From Code to Performance

Optimization in Context: MPI and OpenMP

High-level parallel models: shared vs distributed

  • OpenMP (shared memory) - threads share the same address space. Use for parallelism inside a node.
  • MPI (distributed memory - proocesses have private memory; data moves by explicit messages. use for mutli-node scaling.
  • Hybrid (MPI+OpenMP) - MPI between nodes, OpenMP inside a node; often best for NUMA and reduction MPI ranks.

Design choice: if you have many cores per socket and few sockets per node, prefer fewer MPI ranks with more threads (one rank per NUMA domain or socket). If your code is memory heavy per thread, fewer threads per rank may be better.

Optimization in Context: MPI and OpenMP

  • MPI optimization focuses on reducing communication overhead and ensuring load is balanced across distributed nodes.
  • OpenMP optimization focuses on efficient use of threads, minimizing contention, and avoiding false sharing in shared memory.
  • Together, they allow HPC applications to run faster, cheaper, and more reliably at scale.

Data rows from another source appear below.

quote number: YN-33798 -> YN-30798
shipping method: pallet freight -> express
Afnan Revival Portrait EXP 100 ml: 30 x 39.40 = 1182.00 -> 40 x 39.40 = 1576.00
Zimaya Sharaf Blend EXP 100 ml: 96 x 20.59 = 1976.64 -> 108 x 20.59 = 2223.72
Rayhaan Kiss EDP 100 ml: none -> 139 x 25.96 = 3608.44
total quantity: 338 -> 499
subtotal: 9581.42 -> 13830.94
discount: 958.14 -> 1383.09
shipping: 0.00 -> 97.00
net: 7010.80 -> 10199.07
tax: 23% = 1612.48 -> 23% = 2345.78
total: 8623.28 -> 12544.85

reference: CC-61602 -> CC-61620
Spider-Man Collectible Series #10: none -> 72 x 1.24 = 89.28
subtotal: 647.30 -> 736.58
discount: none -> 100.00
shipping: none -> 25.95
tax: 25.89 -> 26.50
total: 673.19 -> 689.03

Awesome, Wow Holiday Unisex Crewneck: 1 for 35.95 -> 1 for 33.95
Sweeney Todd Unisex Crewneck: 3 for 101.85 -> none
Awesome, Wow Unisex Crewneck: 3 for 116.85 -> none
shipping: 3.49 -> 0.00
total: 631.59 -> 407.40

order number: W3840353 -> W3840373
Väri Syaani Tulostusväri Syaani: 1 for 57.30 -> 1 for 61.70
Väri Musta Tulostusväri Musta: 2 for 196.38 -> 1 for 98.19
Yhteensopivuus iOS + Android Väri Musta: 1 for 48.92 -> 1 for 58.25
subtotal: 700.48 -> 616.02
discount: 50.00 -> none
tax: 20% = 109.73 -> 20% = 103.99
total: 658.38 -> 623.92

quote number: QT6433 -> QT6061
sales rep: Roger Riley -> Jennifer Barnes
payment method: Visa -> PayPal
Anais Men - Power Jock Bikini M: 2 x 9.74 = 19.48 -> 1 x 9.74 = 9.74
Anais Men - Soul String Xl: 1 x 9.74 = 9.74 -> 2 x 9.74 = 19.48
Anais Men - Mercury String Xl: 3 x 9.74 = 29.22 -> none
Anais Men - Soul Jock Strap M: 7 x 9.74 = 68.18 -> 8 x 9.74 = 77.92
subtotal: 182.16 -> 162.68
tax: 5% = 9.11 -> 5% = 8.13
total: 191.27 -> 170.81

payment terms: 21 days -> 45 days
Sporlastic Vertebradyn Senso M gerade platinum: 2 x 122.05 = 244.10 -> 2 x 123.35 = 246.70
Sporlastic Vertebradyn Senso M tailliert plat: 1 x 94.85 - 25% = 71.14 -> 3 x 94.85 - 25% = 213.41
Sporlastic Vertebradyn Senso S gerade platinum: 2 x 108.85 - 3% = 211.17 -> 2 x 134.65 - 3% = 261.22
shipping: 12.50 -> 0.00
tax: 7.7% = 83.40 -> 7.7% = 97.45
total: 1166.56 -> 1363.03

Dimensions of Optimization

To understand optimization better, let's break it into levels:

  1. Algorithmic Optimization
    • Choosing better algorithms has the largest impact.
    • Example: Fast Fourier Transform (FFT) reduces complexity from O(n²) to O(n log n).
  2. Code-Level Optimization
    • Writing efficient loops, minimizing function calls, and reusing memory buffers.
    • Example: Replacing nested loops with vectorized operations.
  3. Parallelization Optimization
    • Using MPI and OpenMP to exploit concurrency.
    • Ensuring even workload distribution and minimizing idle time.
  4. Memory Optimization
    • Reducing cache misses and improving locality of reference.
    • Aligning data with memory hierarchy (L1, L2, L3 caches).
  5. Communication Optimization
    • Reducing data transfer and grouping messages.
    • Overlapping communication with computation.
  6. Hardware-Specific Optimization
    • Tailoring software to GPUs, vectorization (AVX), and NUMA architectures.
    • Example: Using CUDA/OpenACC or CPU vector intrinsics.